The latest outrageous claims in Portugal come after Mr McCann was forced to respond to claims that he and his wife accidentally killed Madeleine with an overdose of sedatives. A spokeswoman for the couple said last night: “This is just another example of the wild, unfounded speculation in the media which Kate and Gerry find very unhelpful.”
Police spokesman Olegario Sousa was unavailable to comment on the latest allegations. Meanwhile, Mr and Mrs McCann are becoming increasingly frustrated at the way the Find Madeleine Fund is being administered. During their 16-week stay in Portugal, the couple have been paying much of the cost of maintaining awareness of their missing daughter from their own pockets, with cash from the £1million fund being released to them on a piecemeal basis.
A friend of the family said: ‘They’re remarkably patient and know people are trying to protect their interests but it’s very different when you’re in Portugal from when you’re in the UK. “The people operating the fund clearly think they have to protect the fund because they don’t know how long it’s going to last but Gerry thinks now is the time to be spending money because this is the time when it’s going to be most effective.”
Although the fund is mostly run by friends and family of the couple, they are keeping a tight rein on how the money is spent and have released just £70,000 from the £1,005,000 donated.

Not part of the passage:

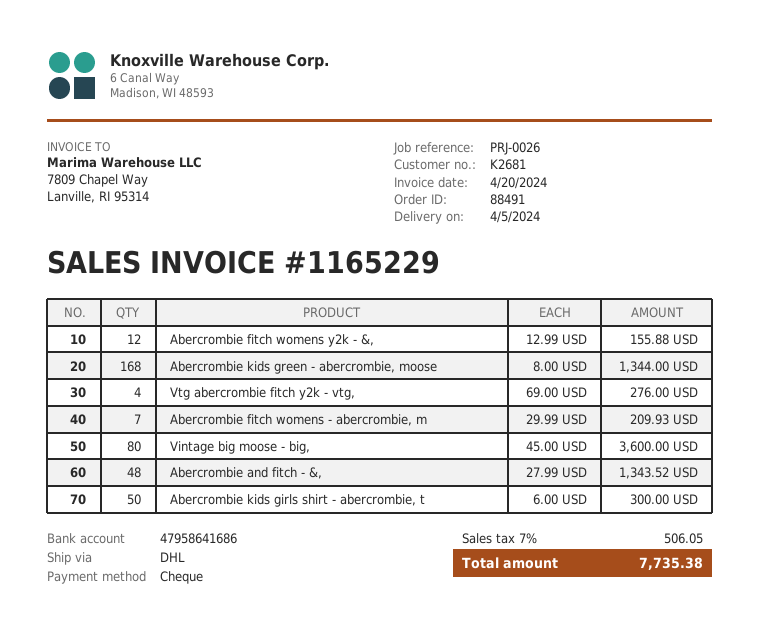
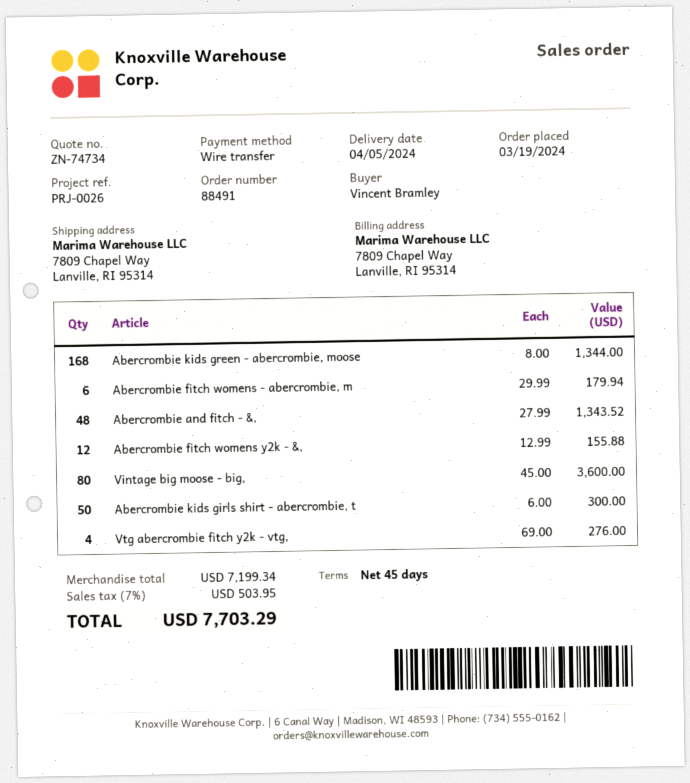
payment method: cheque -> bank transfer
Abercrombie fitch womens - abercrombie, m: 7 x 29.99 = 209.93 -> 6 x 29.99 = 179.94
tax: 7% = 506.05 -> 7% = 503.95
total: 7735.38 -> 7703.29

This has gone towards setting up a Find Madeleine website, producing wristbands, posters and T-shirts bearing the ‘Look for Madeleine’ motto, the cost of a campaign manager as well as legal fees.
They are finding it increasingly difficult to cover the cost of staying in Portugal while paying the mortgage and bills on their home in Rothley, Leics, while effectively being out of work. This is thought to have prompted Mr McCann to declare last week that he will soon be returning to work.
The fund, which was set up with four specific objectives – one of which is to ‘provide support, including financial assistance, to Madeleine’s family’ – has been established as a limited company rather than a registered charity because it does not have any public benefit. It is run by six directors.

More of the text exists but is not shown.